SCHOOL ZONES:
Whangaparaoa Primary, Whangaparaoa College.
CONTACT:
Karen Franklin, Harcourts, 021 779 838.
*Plus carport for 2
Forty years on from its construction as home to a family with five children, this modernist edition has been the perfect retirement project for Garry and Jill Lythberg.
They moved here in December 2013 and lived on-site during renovations that have retained the structure and footprint of the modernist house that was built in 1977.
"We didn't want to change the house from what it was into something it wasn't. We wanted to keep to its original design.
"We've not changed anything about the footprint because it was so good as it was," says Jill.
As enthusiasts of the 1970s modernist style, they knew what they were working with when they walked through the H-shaped house with its original dark brick and white concrete block work and its dark timber beams and ceilings.
With six previous house projects behind them, this couple knew how best to tackle the process.
In their first year here, their list included replacing joinery, installing the new kitchen, laying floors and shifting that front door. The following year the bathrooms took priority.
Along the way they painted out the red and yellow vinyl-papered walls, the dark timber throughout and the dark brick wall in the lounge.
In doing so they have still retained the linear texture that acknowledges this home's origins.
But it is their red front door that guests notice first, as they did in one of the Lythberg's previous homes.
"Everyone who comes in says: 'Wow, love your front door'. Red is a colour I love," says Jill.
Entry to the house is down the long, covered-breezeway and through this 2.4m high front door into the porch.
Garry decided they should shift that door out into the breezeway, to improve the proportions between the two spaces. In doing so they brought the coloured leadlight glass feature in from the cold.
Virtually every other alteration has been about making a timely replacement of old original features with a style-appropriate, modern-day equivalent.

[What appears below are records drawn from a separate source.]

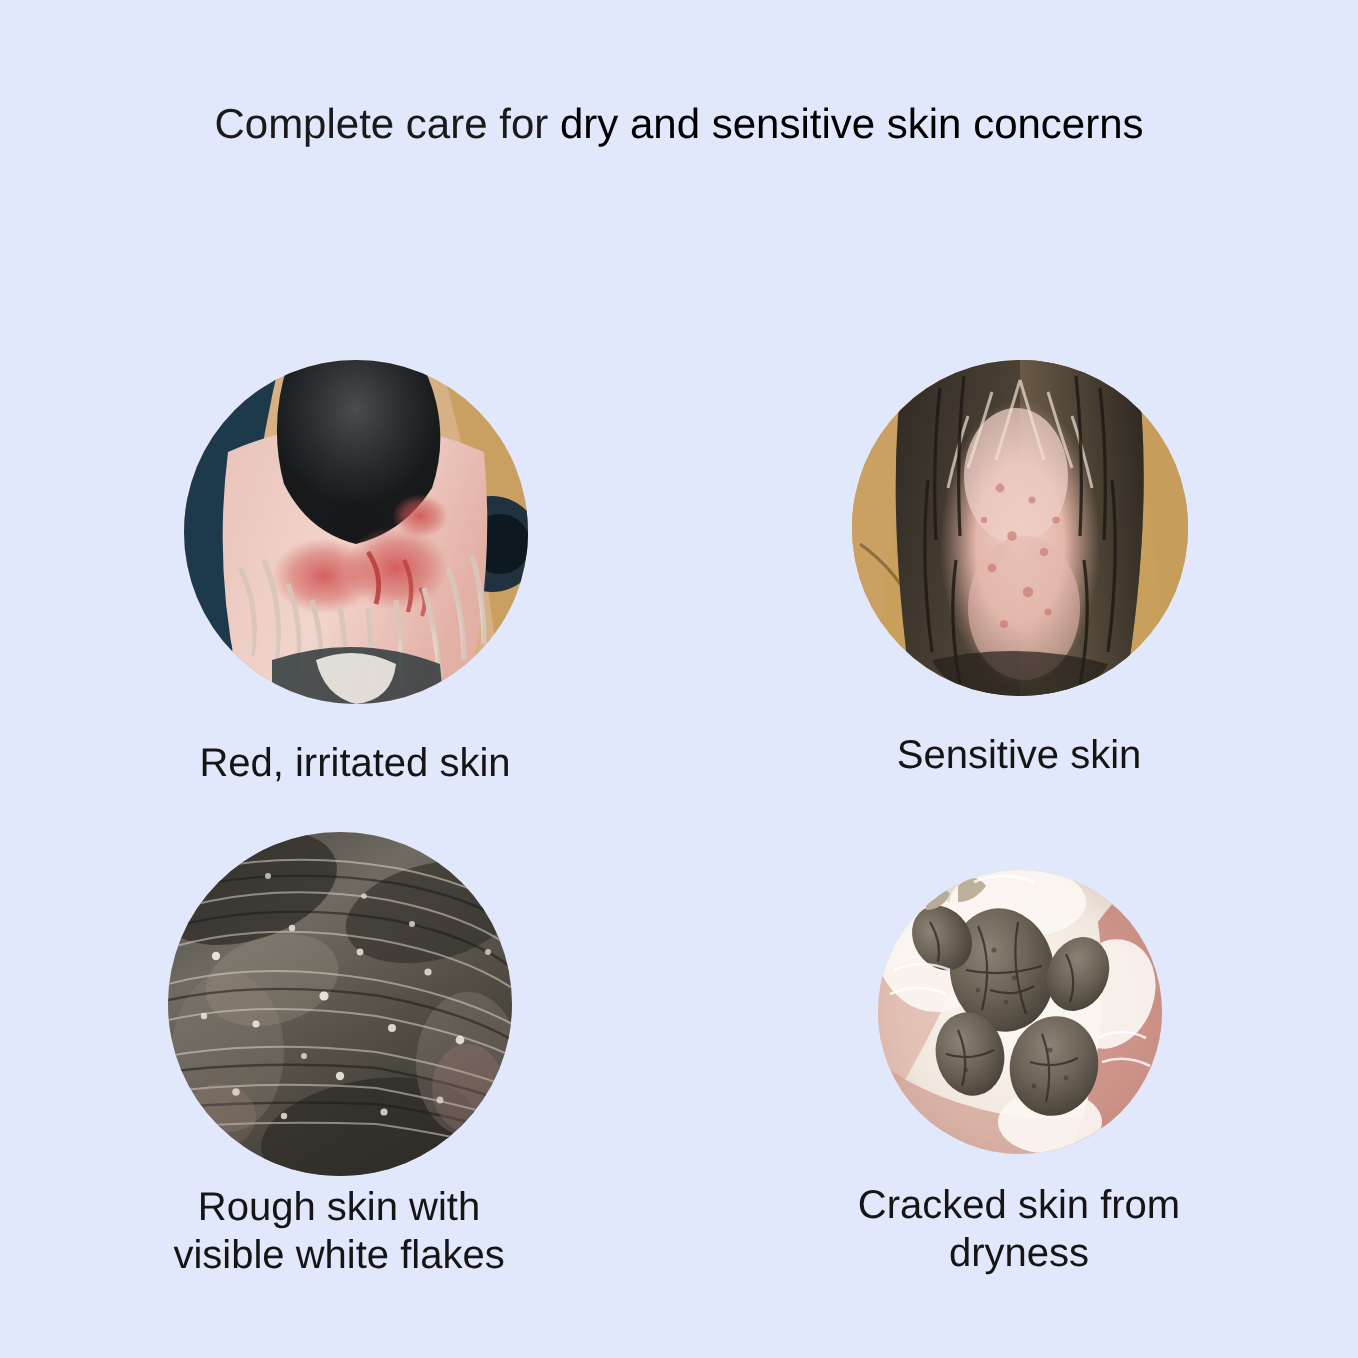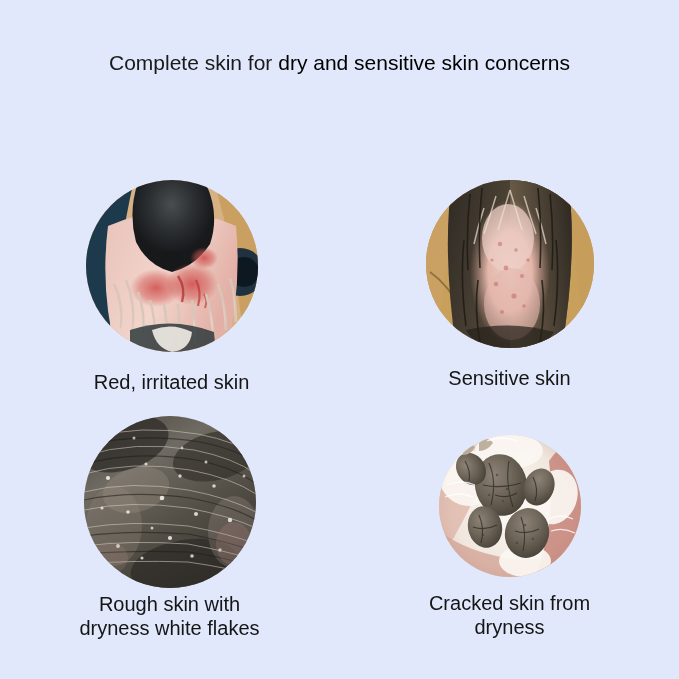"Complete skin for" span { text: skin -> care }
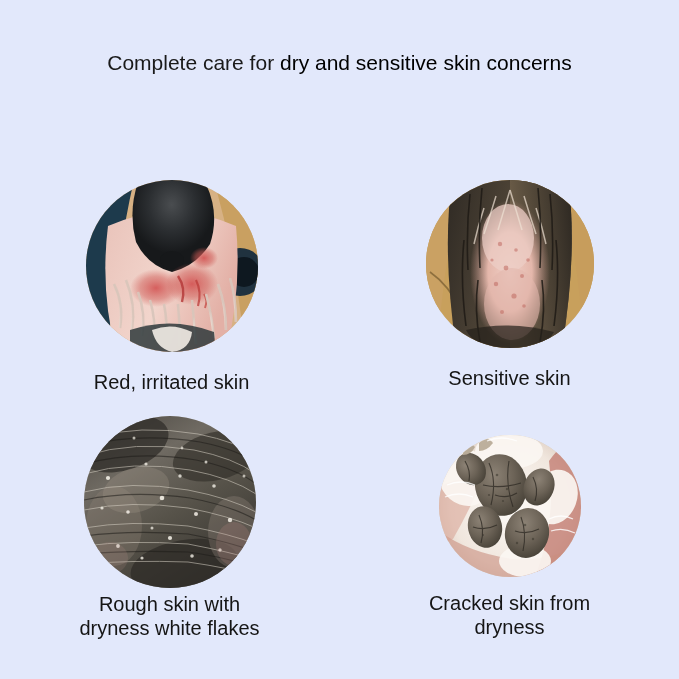"Red, irritated skin" .cell-tl { left: 2px -> 8px }
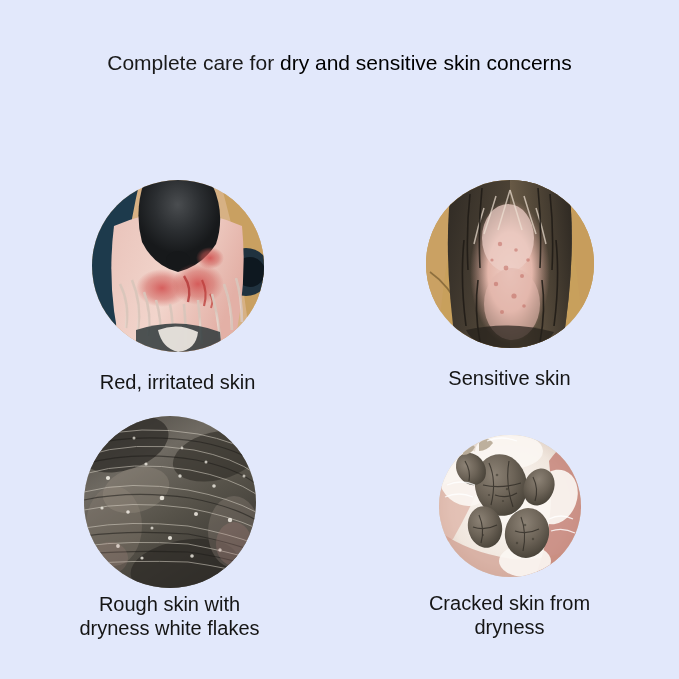"dryness white flakes" div { text: dryness -> visible }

They replaced the old bronze-anodised aluminium joinery with a powder-coated, pearl grey-coloured, double-glazed equivalent.

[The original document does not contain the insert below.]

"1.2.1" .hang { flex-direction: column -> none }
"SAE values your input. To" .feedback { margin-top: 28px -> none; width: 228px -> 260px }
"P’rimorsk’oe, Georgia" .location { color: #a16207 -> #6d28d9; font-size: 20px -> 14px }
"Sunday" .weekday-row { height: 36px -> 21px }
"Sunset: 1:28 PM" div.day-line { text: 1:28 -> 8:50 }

They installed a new kitchen, choosing white brick tiles that are a nod to the brick lines elsewhere.
Directly outside, they embraced the outdoor lifestyle with clear roll up/drop down vertical blinds installed between the original pergola pillars and beneath the new glass roof that replaces the pergola roof.
Indoors, they took out the original log burner with ceramic tiles on the sides that was, says Jill politely "very much of its time".
To replace it as a valuable source of winter warmth, they've installed more modern free-standing log-burners in both their family room and their lounge.
Underfoot there is carpet in the bedrooms and the formal lounge, with American oak laminate flooring for the kitchen and adjacent informal living areas.
With two dogs in the house and a beach nearby, it has proved to be the ideal flooring option, says Jill.
Their bathroom/toilet/laundry wing has been updated with frosted glass windows, large format floor and wall tiles in the bathroom, toilet and adjacent laundry which also houses the shower.
Jill knew a little of the family who built this house and says the shower on the side of the house near the neighbouring park and beach was ideal for the young children.
The room that is now the library next to a bedroom was originally two inter-connecting bunkrooms and Jill says these two spaces could easily be closed off to create an additional bedroom.
For this energetic couple, this property has been their introduction to Manly.